Friday, February 24, 2017

Gratitude

Lessons Learned


Last week, I had such a fun time watching our first and second grade students perform their yearly choir concert.  For me this is so magical to see all my kids up on the stage singing and having fun in front of their parents and grandparents.  I want to see each child performing and making sure I do not miss anyone.  I was so proud of our wonderful music instructor, wonderful teachers, wonderful students and fantastic parents.  I am always amazed at how good our kids sound when they work together as a team.

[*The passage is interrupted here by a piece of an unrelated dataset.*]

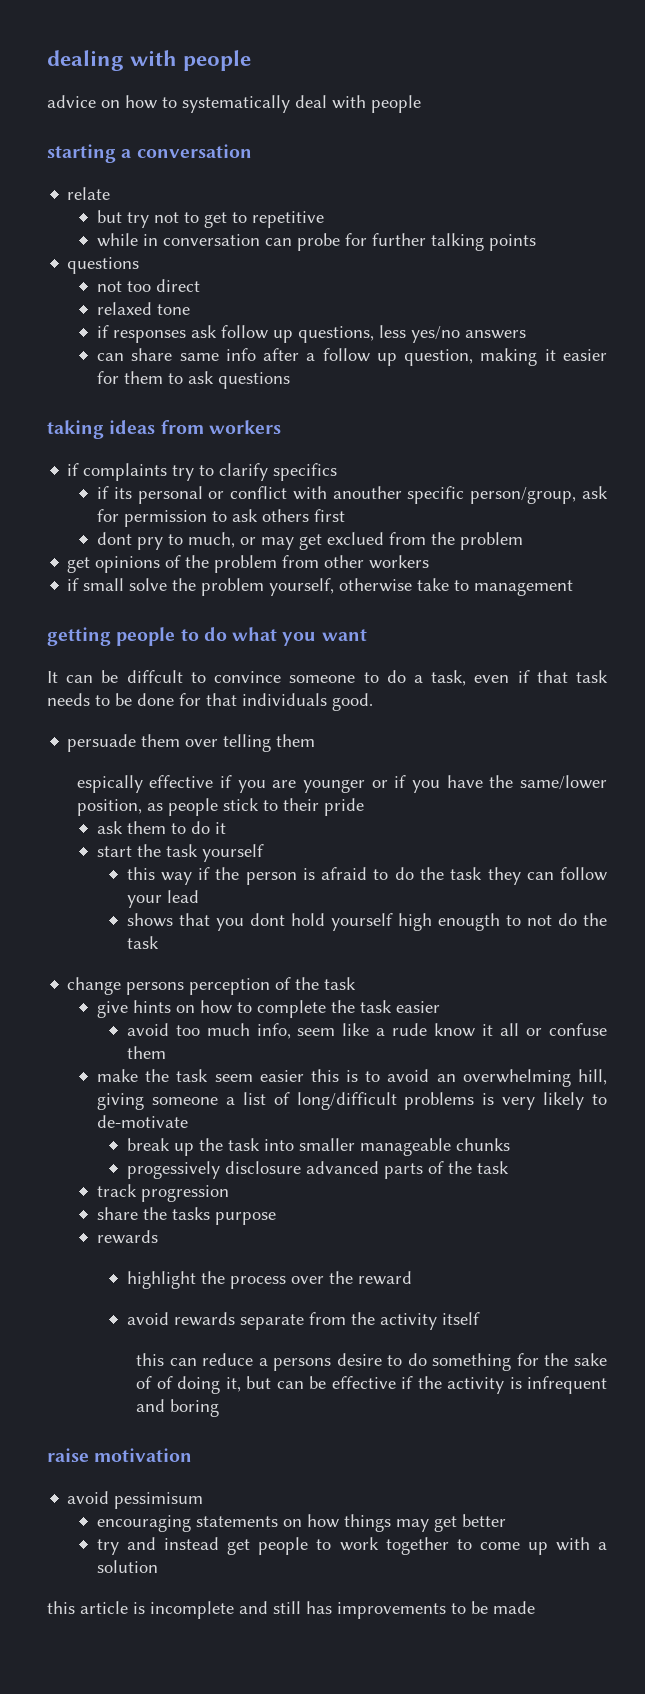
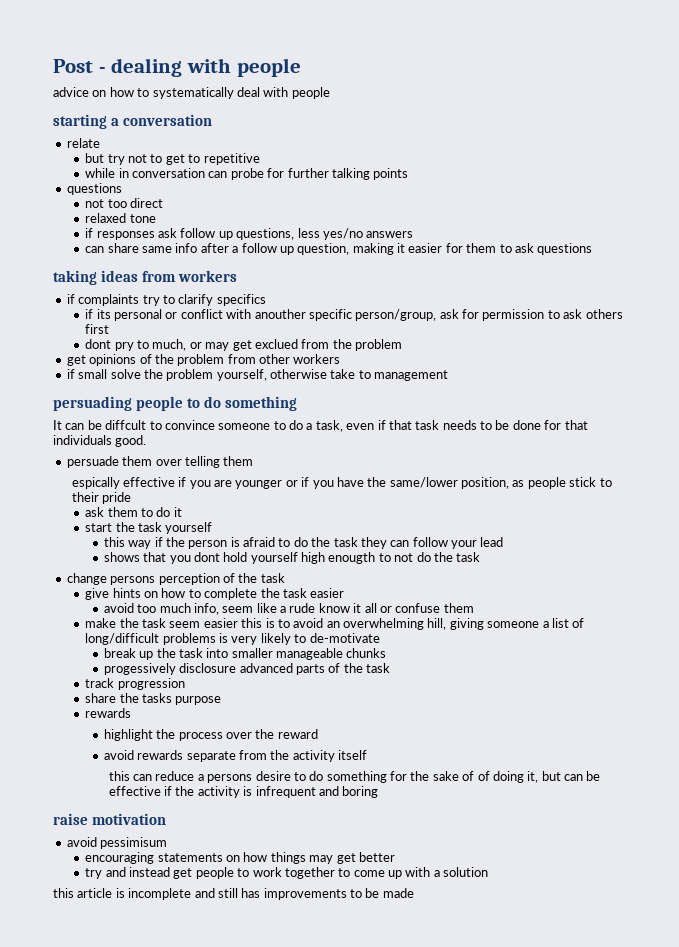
(47, 60) none -> [53,59,106,73] Post -
[47,627,111,646] getting -> [53,396,132,411] persuading
[232,627,367,646] what you want -> [225,396,298,411] something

It seems that every year at this time I see people struggling to hang on.  Little things become distorted and become big problems.  I listen to their frustration and hear about how everything is wrong in their life.  I do experience days that it seems like one more thing will put me over the edge but, have learned over the years to pause, listen and practice gratitude.
Each morning before I get out of bed I think of all the things that are right in my life.  If I focus on the many people, kids, family, friends, job and so much more that I am truly thankful for I find that  most problems do not seem so big.  I remember a commercial on TV that showed how one act of kindness and being grateful can cause many people around them to also do a good deed and pay it forward. I find that by practicing gratitude I drive slower, listen better and have a much better outlook on life.  I try to practice this daily and find myself smiling more and realizing that life is pretty good for me.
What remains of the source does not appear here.